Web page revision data
####################

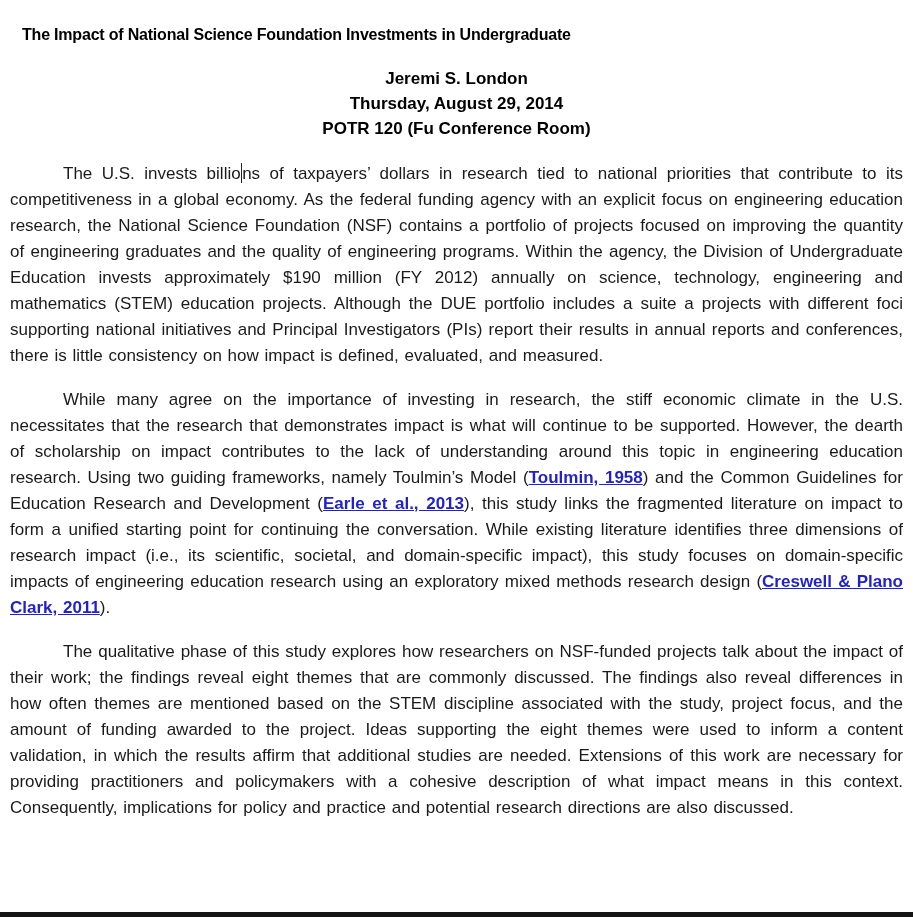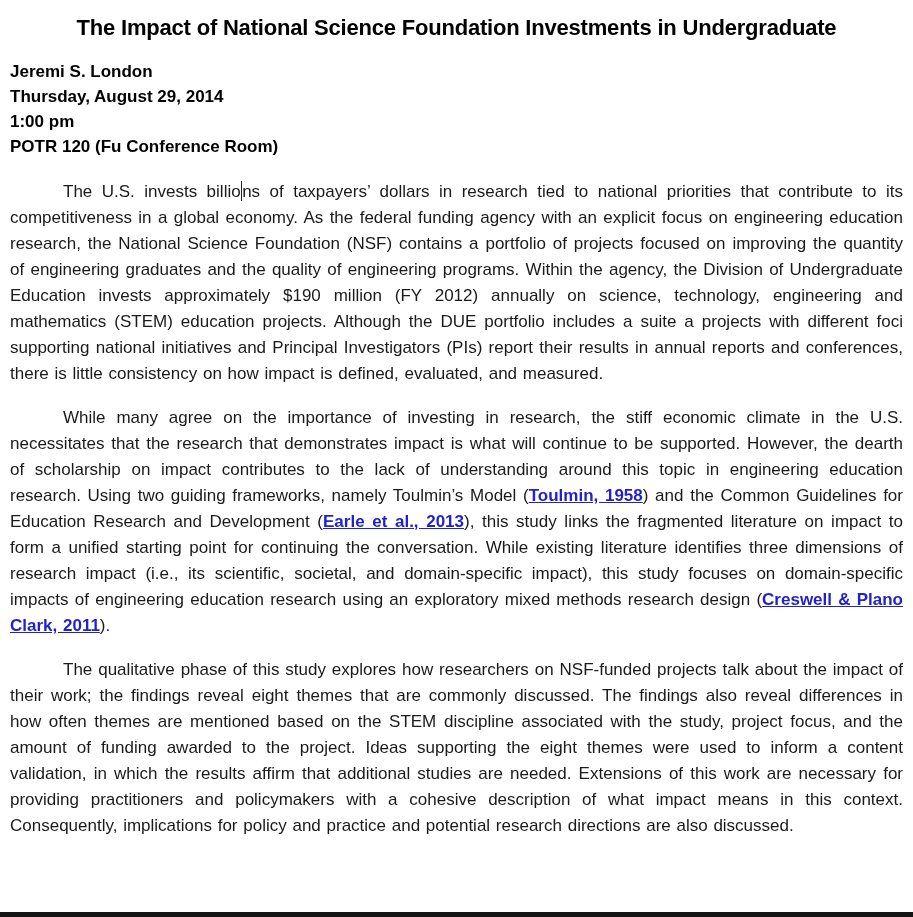--- a/index.html
+++ b/index.html
@@ -21,11 +21,10 @@
     background: var(--bg-color, #ffffff);
   }
   .title {
-    margin: 5px;
-    font-size: 22px;
+    margin: 12px;
+    font-size: 16px;
     line-height: 33px;
     font-weight: bold;
-    text-align: center;
     color: var(--title-color, #000000);
     letter-spacing: -0.2px;
   }

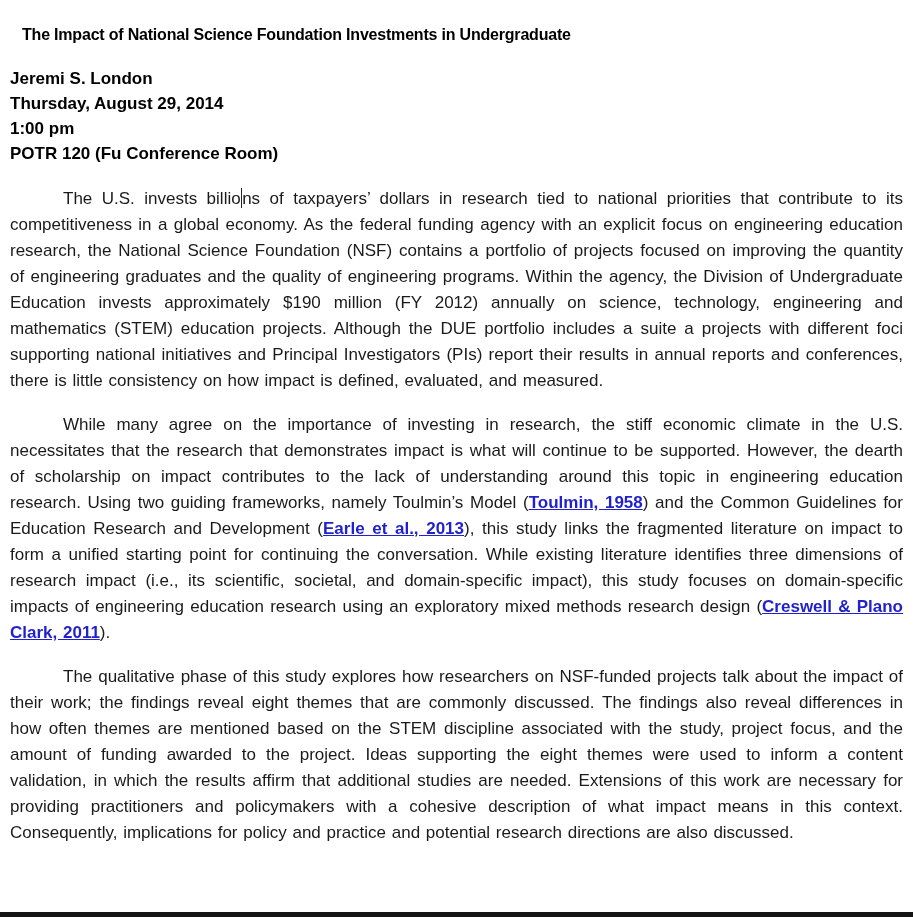--- a/index.html
+++ b/index.html
@@ -31,7 +31,7 @@
   .title-line { display: block; }
   .meta {
     margin-top: 15px;
-    text-align: left;
+    text-align: center;
     font-weight: bold;
     font-size: 17px;
     line-height: 25px;

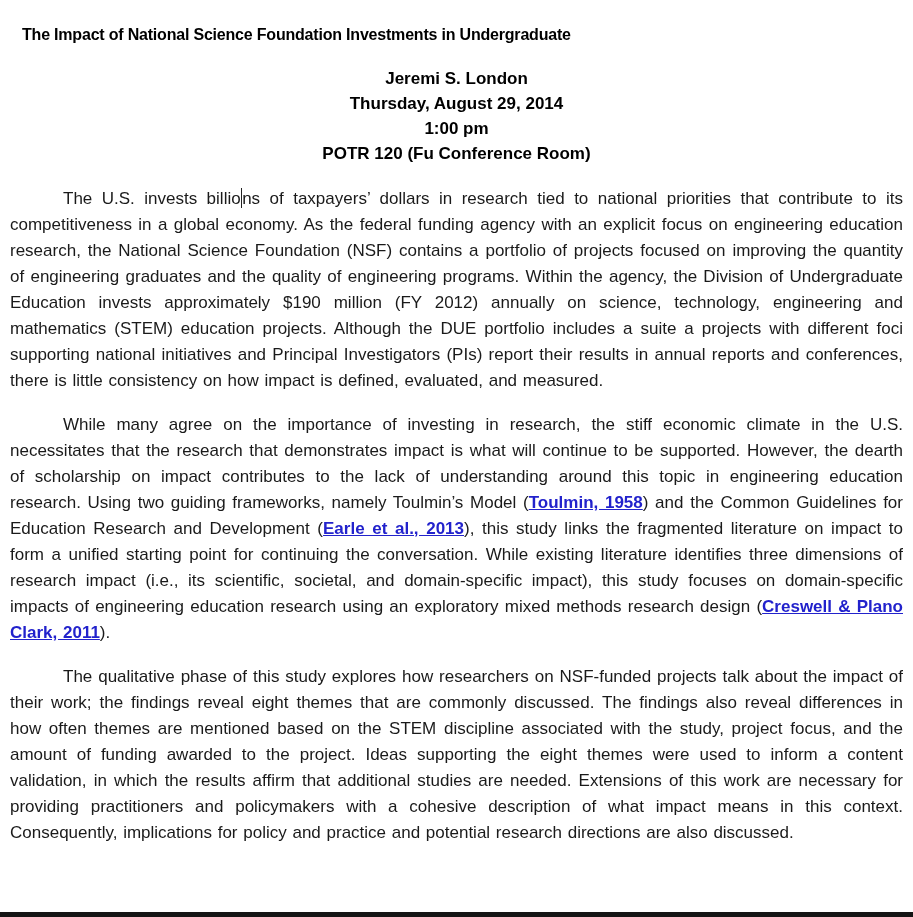--- a/index.html
+++ b/index.html
@@ -81,7 +81,6 @@
   <div class="meta">
     <div>Jeremi S. London</div>
     <div>Thursday, August 29, 2014</div>
-    <div>1:00 pm</div>
     <div>POTR 120 (Fu Conference Room)</div>
   </div>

####################

TASK TO COMPLETE:
Return, from the entries, each line that holds "margin".

EXPECTED OUTPUT:
-    margin: 5px;
+    margin: 12px;
     margin-top: 15px;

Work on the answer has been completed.